EXERCISE DATA
....

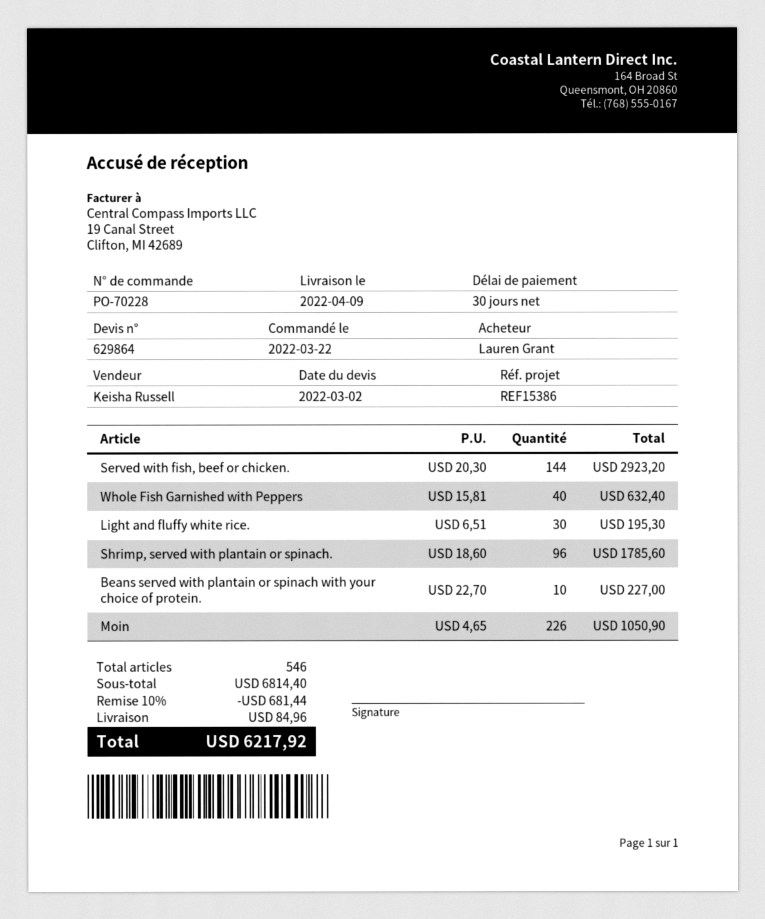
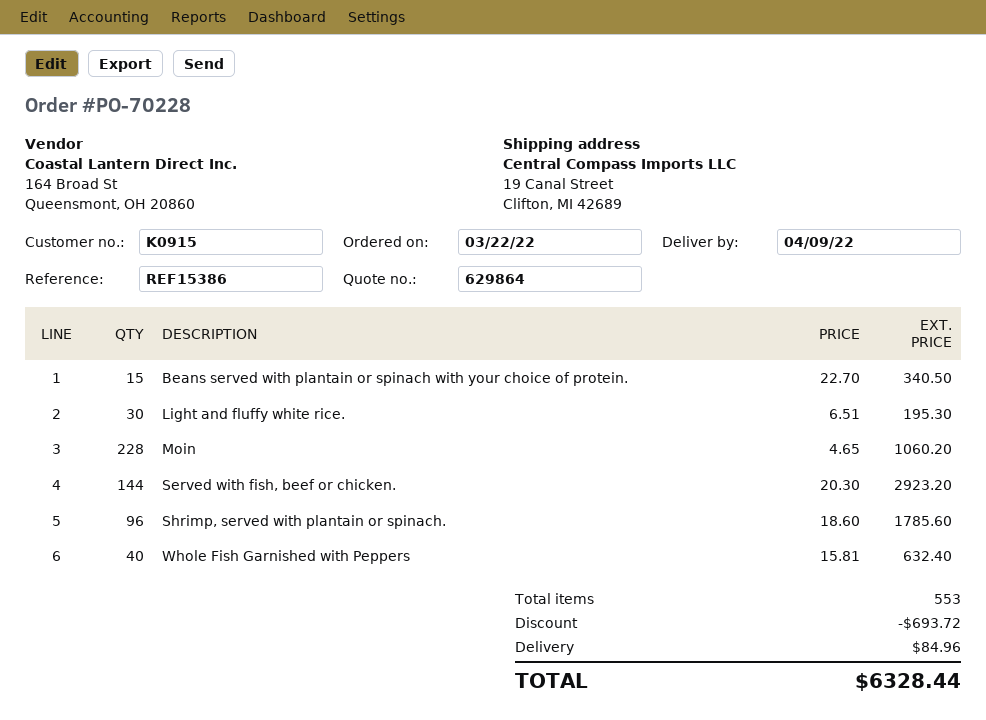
Beans served with plantain or spinach with your choice of protein.: 10 x 22.70 = 227.00 -> 15 x 22.70 = 340.50
Moin: 226 x 4.65 = 1050.90 -> 228 x 4.65 = 1060.20
total quantity: 546 -> 553
discount: 681.44 -> 693.72
total: 6217.92 -> 6328.44

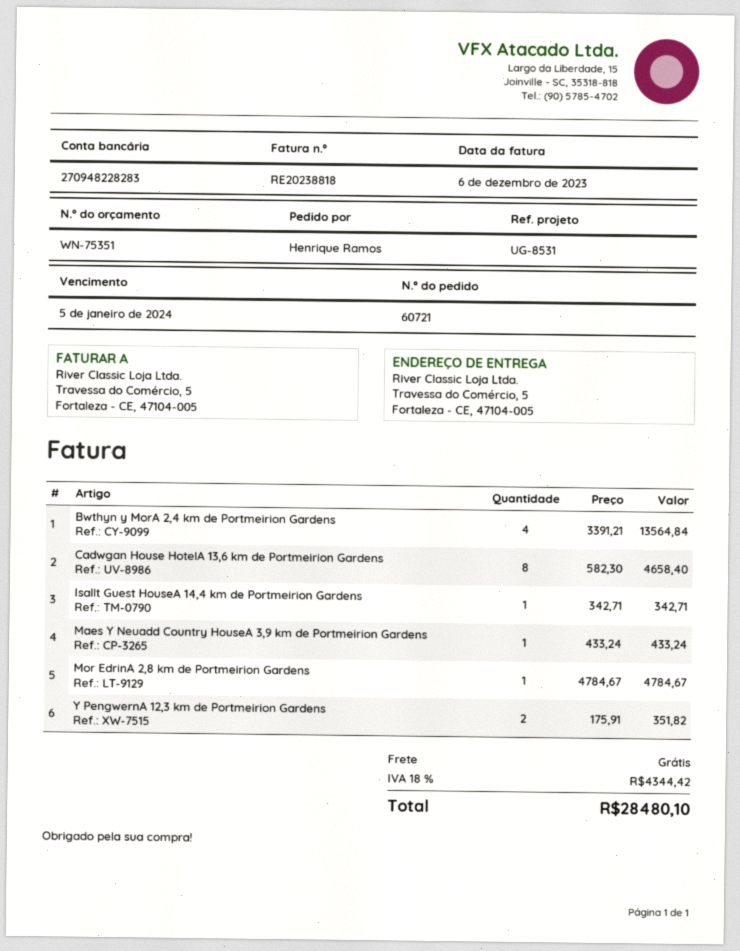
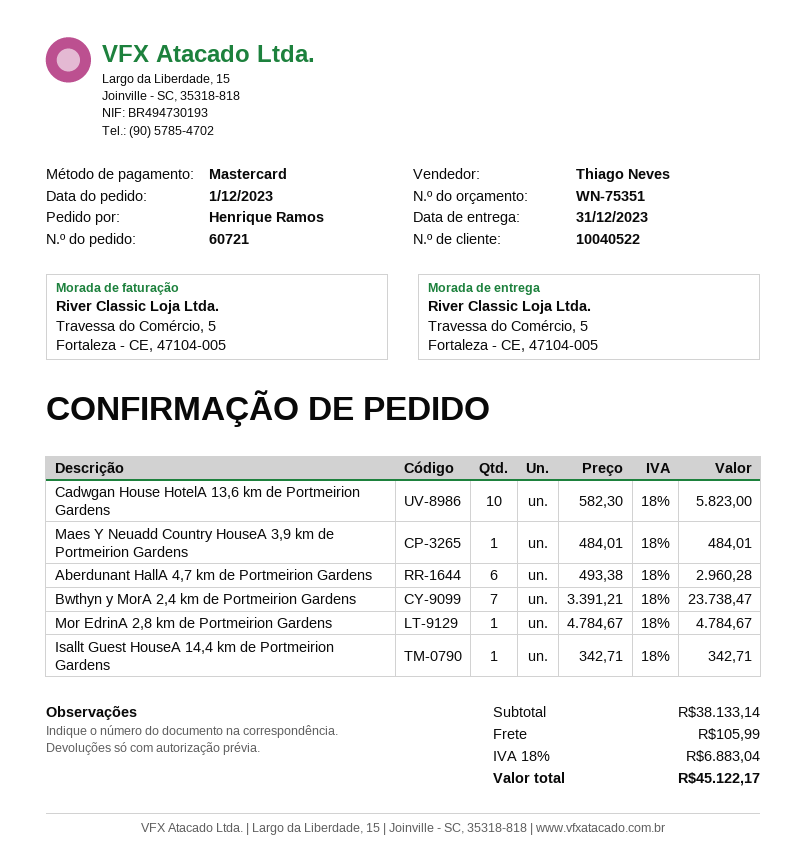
Bwthyn y MorA 2,4 km de Portmeirion Gardens: 4 x 3391.21 = 13564.84 -> 7 x 3391.21 = 23738.47
Cadwgan House HotelA 13,6 km de Portmeirion Gardens: 8 x 582.30 = 4658.40 -> 10 x 582.30 = 5823.00
Maes Y Neuadd Country HouseA 3,9 km de Portmeirion Gardens: 1 x 433.24 = 433.24 -> 1 x 484.01 = 484.01
Y PengwernA 12,3 km de Portmeirion Gardens: 2 x 175.91 = 351.82 -> none
Aberdunant HallA 4,7 km de Portmeirion Gardens: none -> 6 x 493.38 = 2960.28
shipping: 0.00 -> 105.99
tax: 18% = 4344.42 -> 18% = 6883.04
total: 28480.10 -> 45122.17

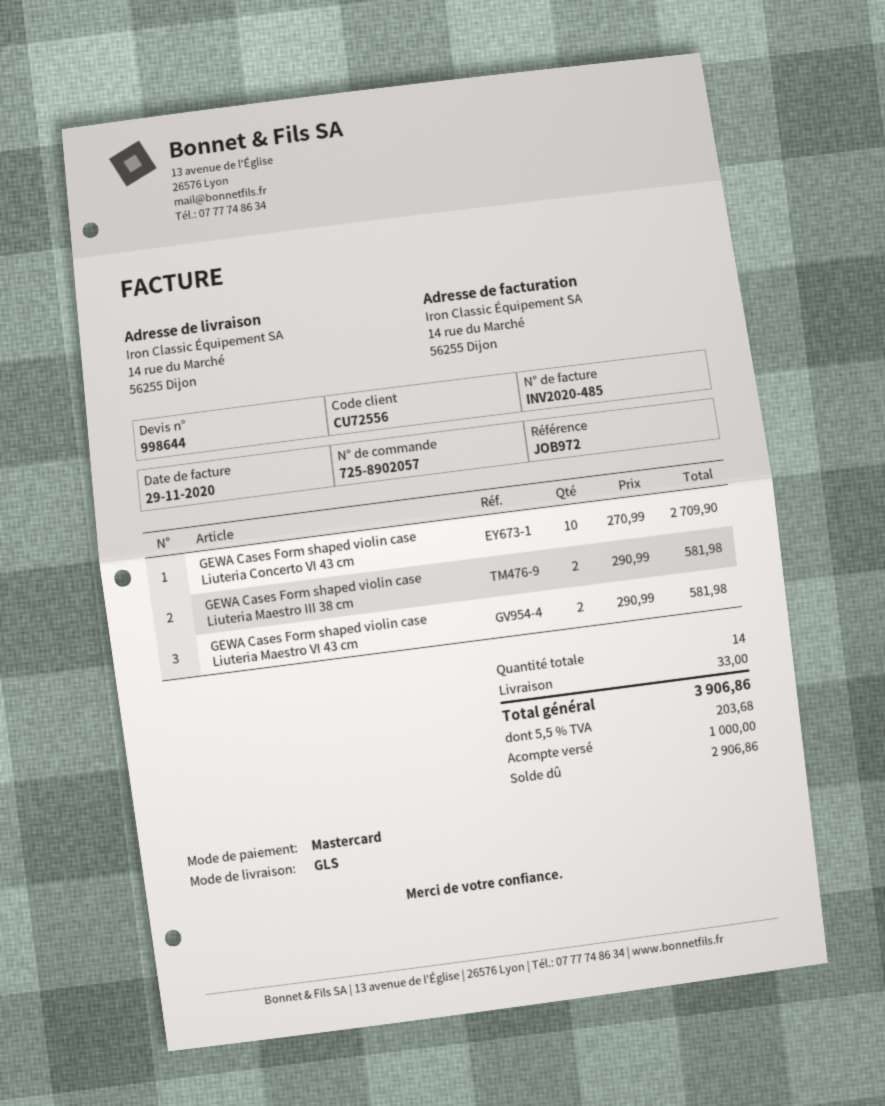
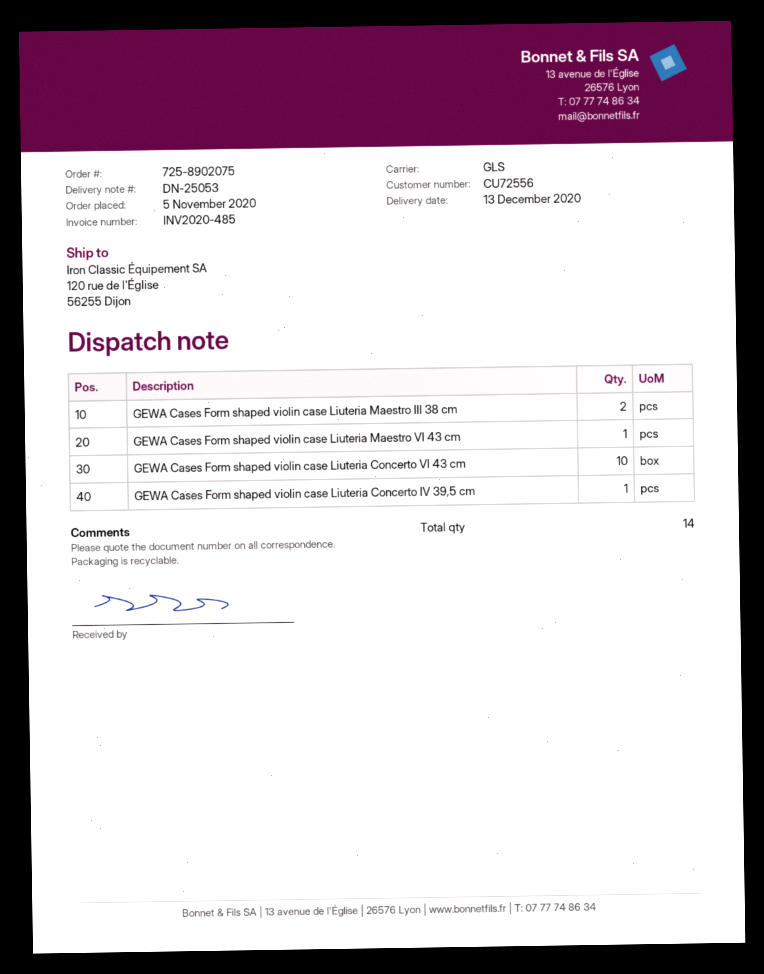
order number: 725-8902057 -> 725-8902075
ship to: 14 rue du Marché, 56255 Dijon -> 120 rue de l'Église, 56255 Dijon
GEWA Cases Form shaped violin case Liuteria Maestro VI 43 cm: 2 -> 1
GEWA Cases Form shaped violin case Liuteria Concerto IV 39,5 cm: none -> 1

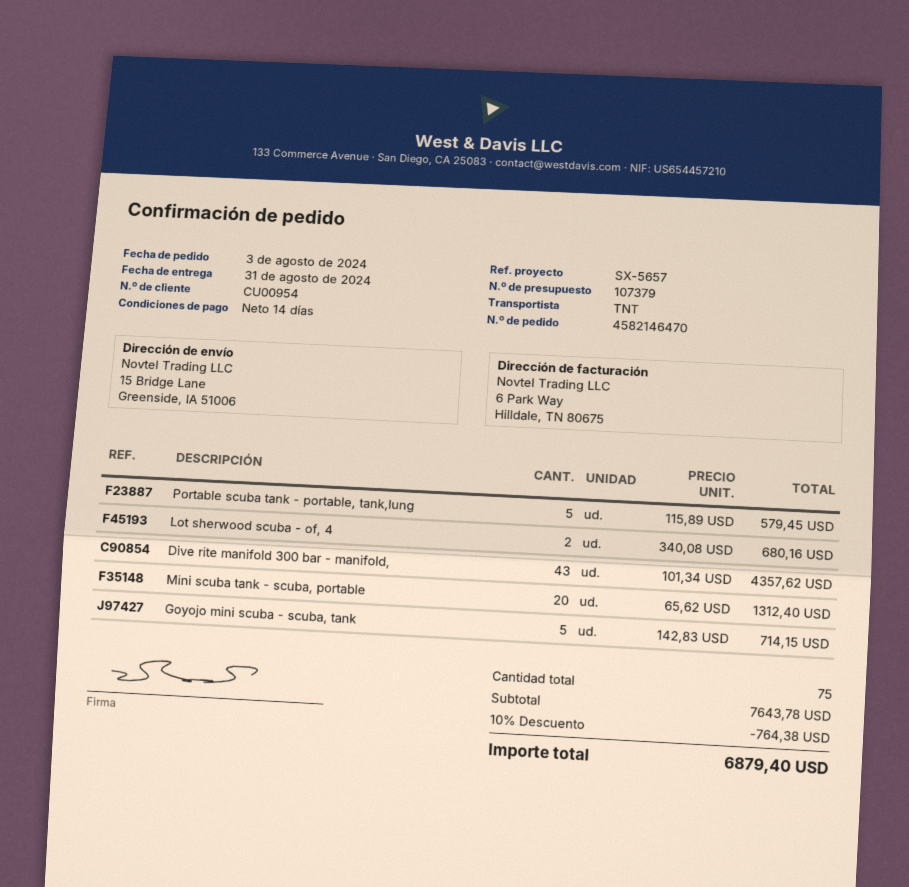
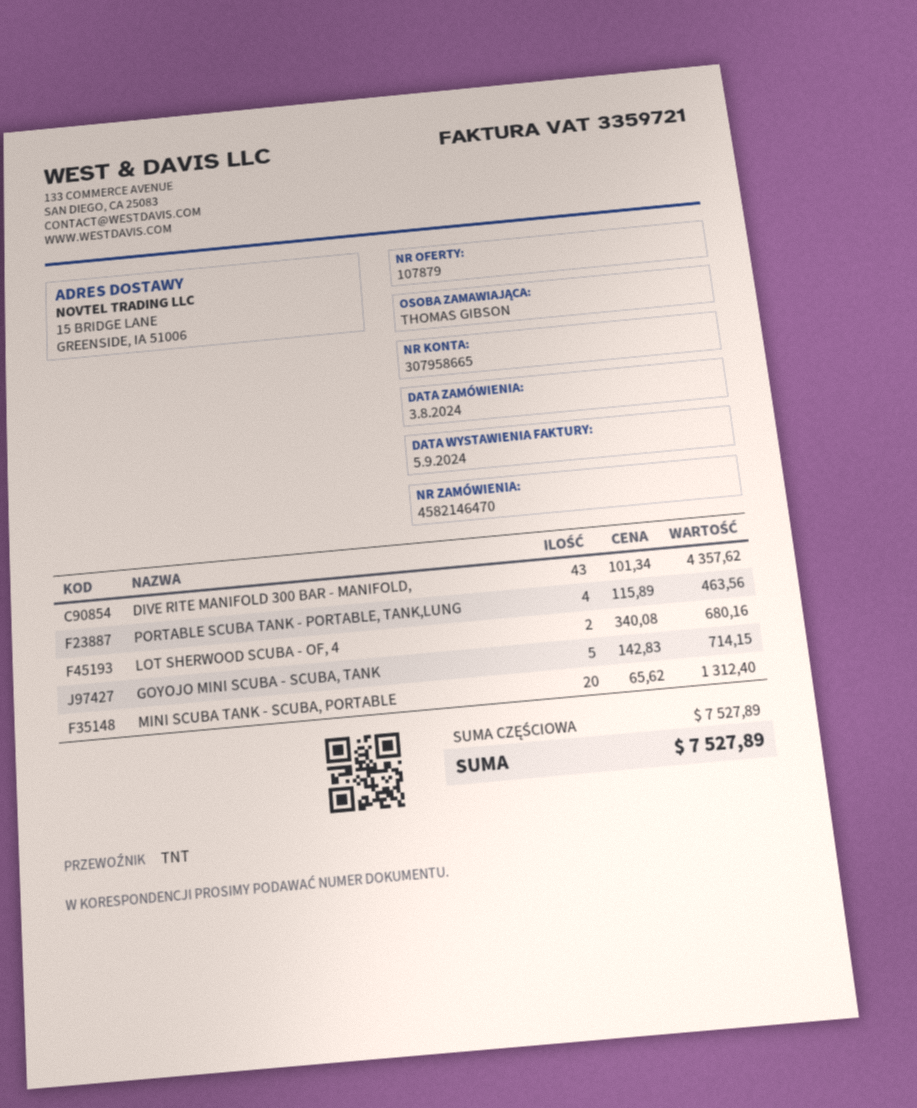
quote number: 107379 -> 107879
Portable scuba tank - portable, tank,lung: 5 x 115.89 = 579.45 -> 4 x 115.89 = 463.56
subtotal: 7643.78 -> 7527.89
discount: 10% = 764.38 -> none
total: 6879.40 -> 7527.89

....

An exact copy is needed of the lines running from the one with "GEWA Cases Form shaped violin case Liuteria Maestro" through the end of the data above, and of those lines only, without pictures.

GEWA Cases Form shaped violin case Liuteria Maestro VI 43 cm: 2 -> 1
GEWA Cases Form shaped violin case Liuteria Concerto IV 39,5 cm: none -> 1

quote number: 107379 -> 107879
Portable scuba tank - portable, tank,lung: 5 x 115.89 = 579.45 -> 4 x 115.89 = 463.56
subtotal: 7643.78 -> 7527.89
discount: 10% = 764.38 -> none
total: 6879.40 -> 7527.89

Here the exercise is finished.